The decreased maternal weight gain during gestation caused by 150 mg/kg prochloraz suggests that prochloraz induced maternal toxicity or decreased weight of the uterine content, i.e. number and/or weight of fetuses or placentas or both. Neither the maternal weight gain from GD 7 to the first day after birth (PND 1) nor the number of offspring per litter was significantly affected by prochloraz, but both values seem lower at 150 mg/ kg compared to control values. Therefore, the effect on maternal weight gain during gestation most probably reflects both slight maternal toxicity and slightly decreased litter size. But, overall, no pronounced maternal or fetal toxicity was evident at the selected doses.

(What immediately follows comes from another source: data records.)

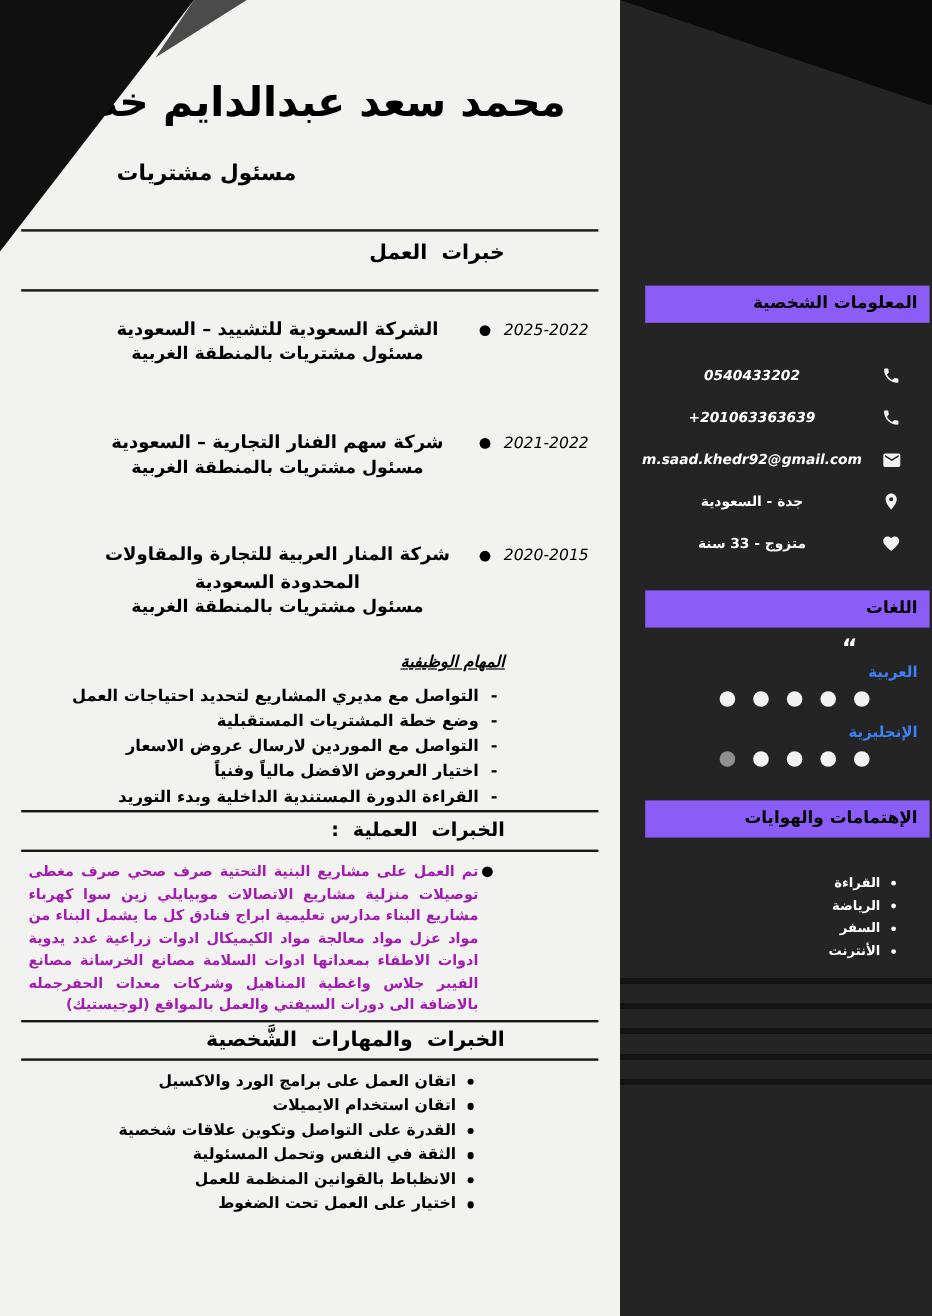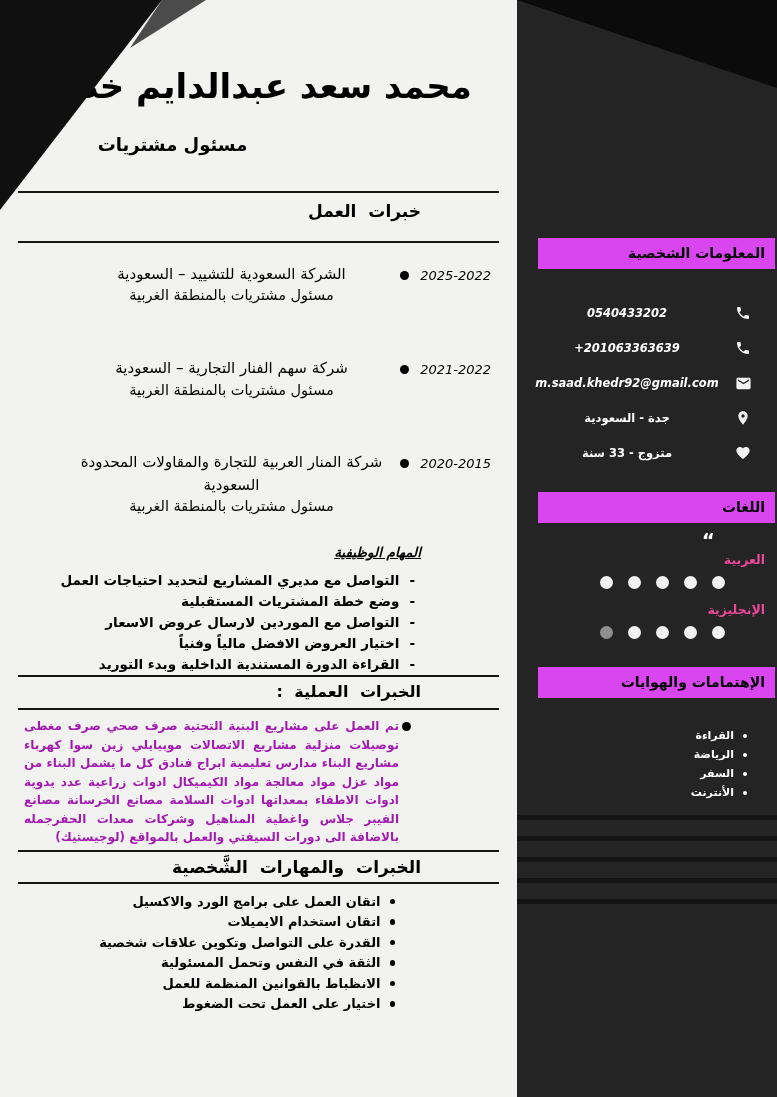"المعلومات الشخصية" .side-box { background: #d946ef -> #8b5cf6 }
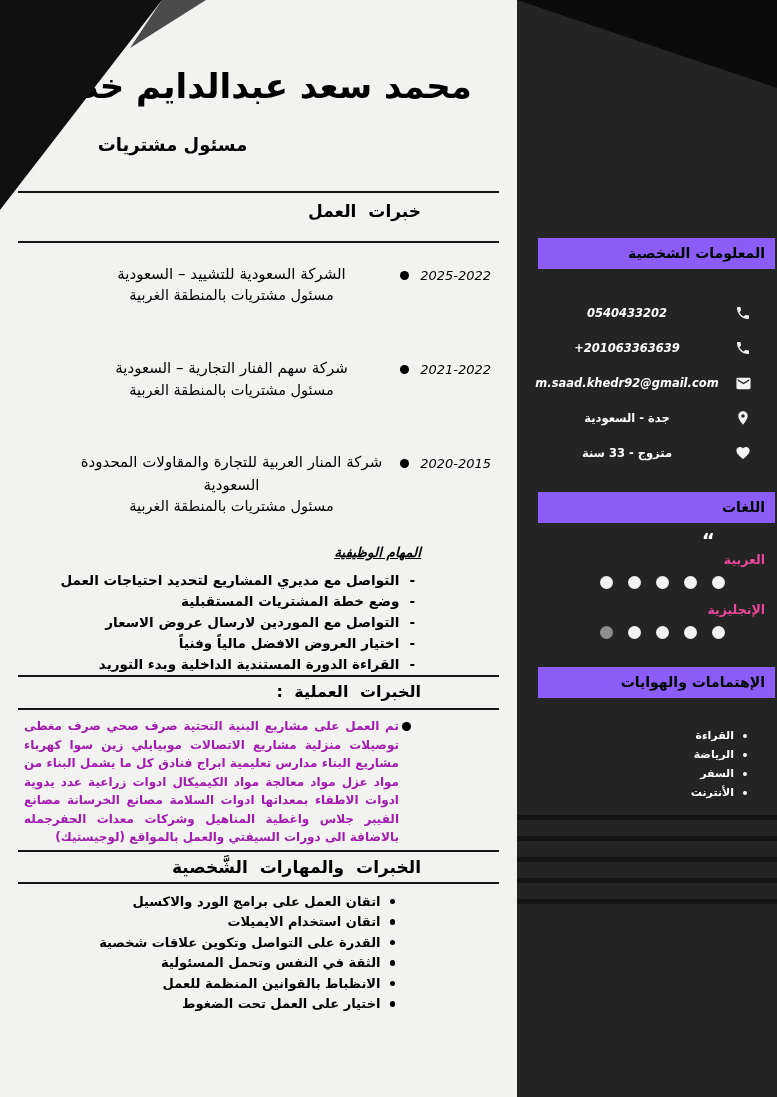"الشركة السعودية للتشييد – السعودية" .job-body { font-weight: normal -> bold }
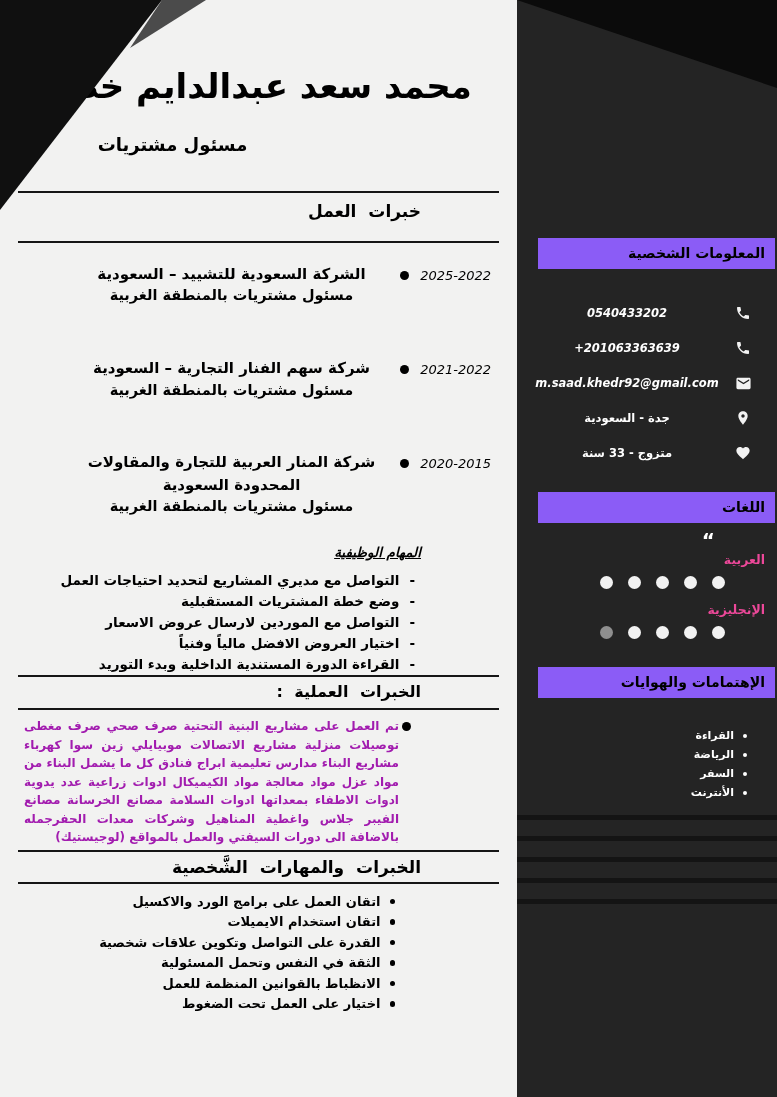"العربية" .lang-name { color: #ec4899 -> #3b82f6 }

The antiandrogenic potential of prochloraz has previously been demonstrated as it antagonized the androgen receptor in vitro (Andersen et al., 2002) and reduced weights of reproductive organs in the Hershberger assay (Vinggaard et al., 2002). These results classify prochloraz as an antiandrogen belonging to the same class of antiandrogens as vinclozolin, procymidone and p,p’-DDE, which primarily are considered to exert dihydrotestosterone (DHT)-dependent effects or affect DHT-dependent tissues (AGD, nipple retention, ventral prostate size, hypospadias) (Gray et al., 1999a). The decreased weight of the bulbourethral glands as well as the slightly feminized external genitals observed in male pups at PND 16 further supports that prochloraz affects DHT-dependent tissue. How- ever, the significant effect on seminal vesicle demonstrates that prochloraz also affects reproductive tissue that is considered mainly testosterone-dependent, thus resembling the effects of the phthalates (Gray et al., 1999a).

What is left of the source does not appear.